ガ島通信

メディアとジャーナリズムの未来を追いかける

クリエイターの所得機会を損失させているのは誰か

慶応大学デジタルメディア・コンテンツ統合研究機構准教授でエイベックス取締役の岸博幸氏の日経IT-PLUSのコラム『著作権法改正巡る2つの対立・「思いやり」欠如が招く相互不信』が話題になっています。
詳しくはコラムを読んでいただきたいのですが、私の理解が正しければ趣旨はネットの違法コピーやダウンロードによってクリエイターの所得が減ることで、コンテンツ業界全体が競争力を失うという話であると思います。

これは非常に重要な指摘ですが、下記のコメントなどを見ていると?が頭に浮かびます

プロとアマチュアのコンテンツは分けて考えるべきである。放送局やレコード会社などを含むプロのクリエーターは、作品から収入を得ているのであり、その収入が激減するのを放置したらどうなるだろうか。ネット上でのプロのコンテンツの流通が増えるどころか、プロの道を志す人が減り、日本の文化の水準が下がる危険性もあるのではないか。

そもそも、放送局やレコード会社はクリエイターではなく、クリエイターの周りに群がって収益を上げている人たちであり、仕組みなのです。
岸氏のコラムは、クリエイターと仕組みを(わざと?)混ぜて議論をしているのでややこしいのですが、池田信夫氏がネットはクリエイターの敵かで「レコード会社のロビイスト」と紹介しているような視点で読めば理解は早いと思います。要するに、放送局やレコード会社の利権や産業振興と言う点では岸氏の指摘通りでしょう。

しかし、雑種路線でいこうは「絶望の果てに」で下記のように指摘しています

そもそもプロのクリエータの収入は激減しているのだろうか。仮にそうだとして、本当にダウンロードが原因なのだろうか。直接間接的に権利者や創作者に対して支払われている報酬はGDP比でみて激減してはおらず、進んでいるのは中間業者による搾取であり、参入障壁の低下による市況品化であり、世界のフラット化による二極化ではないか。

テレビ業界、雑誌などのライター業界でも、中間業者であるテレビ局や雑誌社の社員とフリーの所得は桁が異なっています。コンテンツを作っているクリエイターは誰なのか、取材して記事を書くフリーライターなのか、組織に属する編集者やプロデューサーなのか。アニメや音楽業界のことは詳しくは知りませんが、同じような構造があると聞いています。

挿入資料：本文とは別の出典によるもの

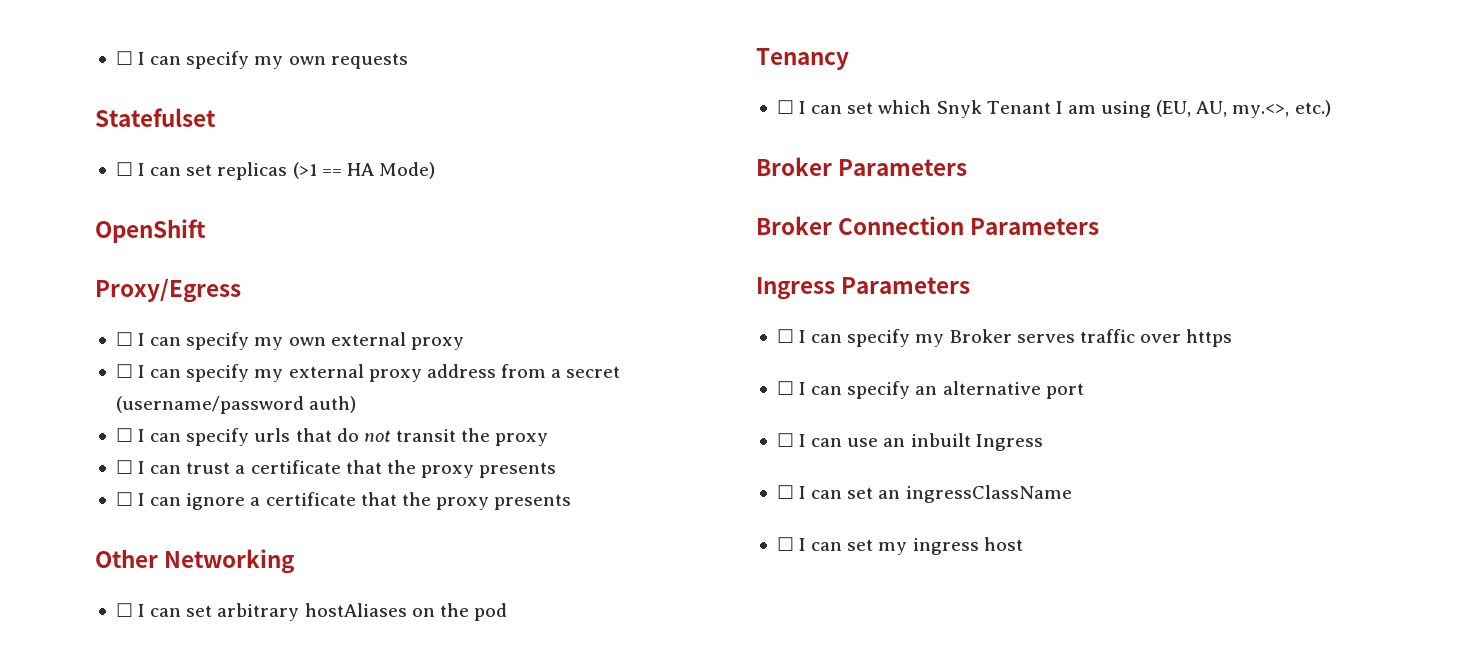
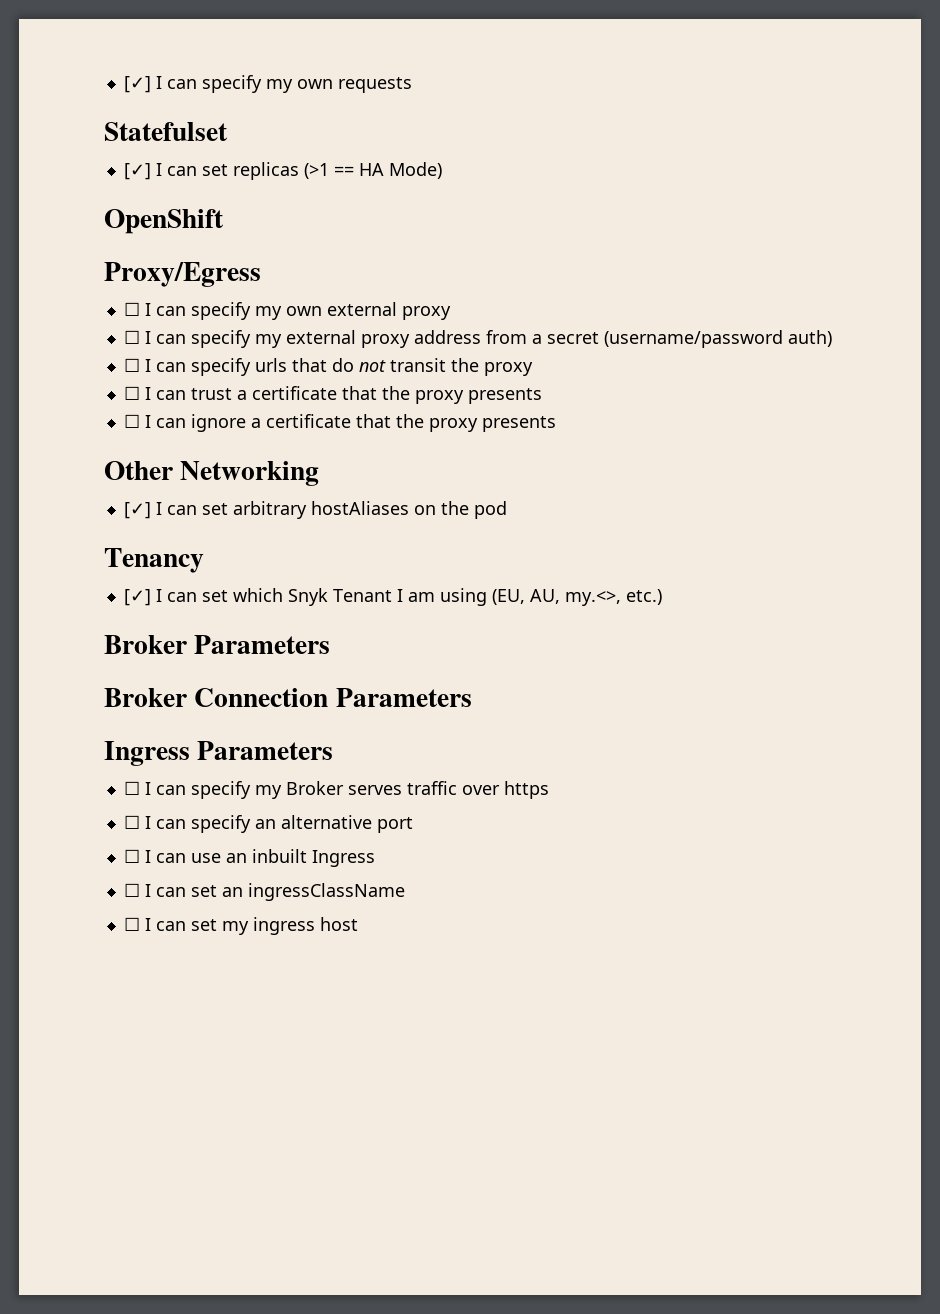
- ☐ I can specify my own requests
+ [✓] I can specify my own requests
- ☐ I can set replicas (>1 == HA Mode)
+ [✓] I can set replicas (>1 == HA Mode)
- ☐ I can set arbitrary hostAliases on the pod
+ [✓] I can set arbitrary hostAliases on the pod
- ☐ I can set which Snyk Tenant I am using (EU, AU, my.<>, etc.)
+ [✓] I can set which Snyk Tenant I am using (EU, AU, my.<>, etc.)

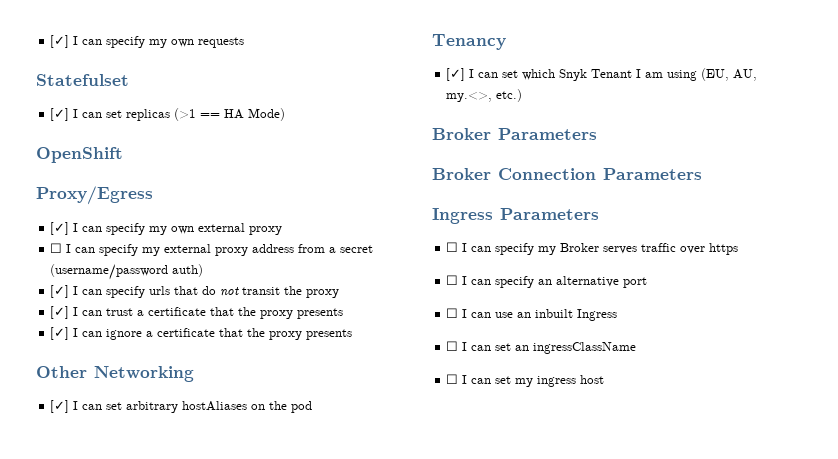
- ☐ I can specify my own external proxy
+ [✓] I can specify my own external proxy
- ☐ I can specify urls that do not transit the proxy
+ [✓] I can specify urls that do not transit the proxy
- ☐ I can trust a certificate that the proxy presents
+ [✓] I can trust a certificate that the proxy presents
- ☐ I can ignore a certificate that the proxy presents
+ [✓] I can ignore a certificate that the proxy presents

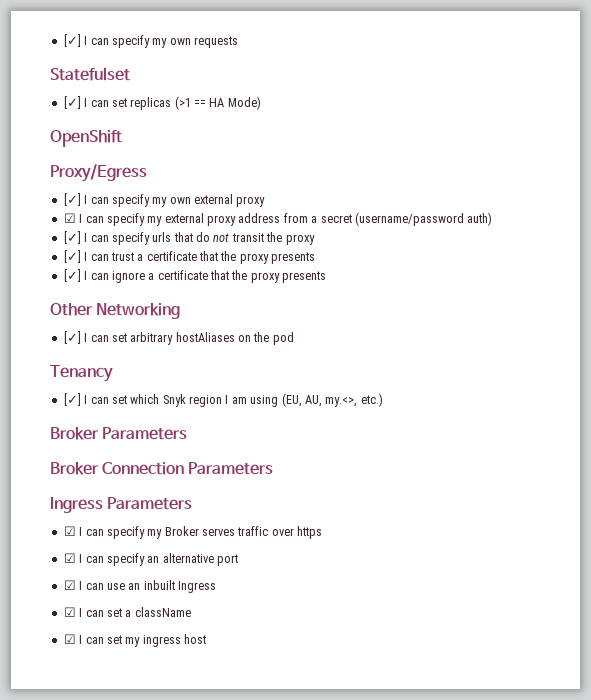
- ☐ I can specify my external proxy address from a secret (username/password auth)
+ ☑ I can specify my external proxy address from a secret (username/password auth)
- [✓] I can set which Snyk Tenant I am using (EU, AU, my.<>, etc.)
+ [✓] I can set which Snyk region I am using (EU, AU, my.<>, etc.)
- ☐ I can specify my Broker serves traffic over https
+ ☑ I can specify my Broker serves traffic over https
- ☐ I can specify an alternative port
+ ☑ I can specify an alternative port
- ☐ I can use an inbuilt Ingress
+ ☑ I can use an inbuilt Ingress
- ☐ I can set an ingressClassName
- ☐ I can set my ingress host
+ ☑ I can set a className
+ ☑ I can set my ingress host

重要なことは岸氏が言うプロとアマという立場、つまり流通を押えている組織に属しているか、いないかではなく、作り出したコンテンツの質によって対価が支払われるべき仕組みをどのように作っていくかなのです。
私は以前は新聞社で記者をしていましたが、書くコンテンツの質がフリーランスで活躍するライターと比べて圧倒的に高いとは到底言えません。しかし給料は圧倒的に異なるのです。このアンバランスを解消しなければ、クリエイターになりたいと、まともに思う人などいないでしょう。

良いコンテンツを作る人が収入を得る仕組みがなければ、日本のコンテンツ産業の国際競争力が維持できるわけがないのです。インセンティブは、良いコンテンツを作るより、テレビ局やレコード会社といった組織に入り、そこで上手く立ち回ることに働きます。本当にコンテンツ産業の未来を考えるのであれば、産業構造そのものにもメスを入れていく必要があるのです。
個人的にはJリーグのような入れ替え戦が可能であれば、地上波が低俗なまま、CGMのコンテンツが荒削りなまま、という不幸を変えることが出来るかもしれません。それは雇用の流動化なのか、利益の配分なのか、どのような手法で実現できるかはわかりませんが…

岸氏は

かつてハリウッドの高名な人が「コンテンツが王様で、流通は女王である」という名言を吐いたが、デジタル時代は「プロのコンテンツが王様」なのである。その王様を突き上げていれば改革が成就するなどと考えるべきではない。

と書いていますが、改革を求めてクリエイターが突き上げているのは、コンテンツという王様ではなく、流通という女王なのです。

追記 のまネコ問題について書いている部分を削除しました。なんとなく書きながら蛇足だなと思っていたのですが、寝る前に一気に書くといけません。

はてブで「クリエイターの意見を余り見ない気がする」という指摘がありましたが、食べていくためには流通を握る側に何とかしてもらう必要があります(要するに良いコンテンツではなく流通に気に入られるという点が重要になる)。クリエイターも現状のシステムの中に組み込まれてしまっている上、ネットでは今のところ食べられない。クリエイターの自由競争を促進してコンテンツの質が向上すると、現状なんとかなっているクリエイターも厳しくなる可能性があり、流通側とクリエイターともに現状を変えるインセンティブが働かないのでしょう。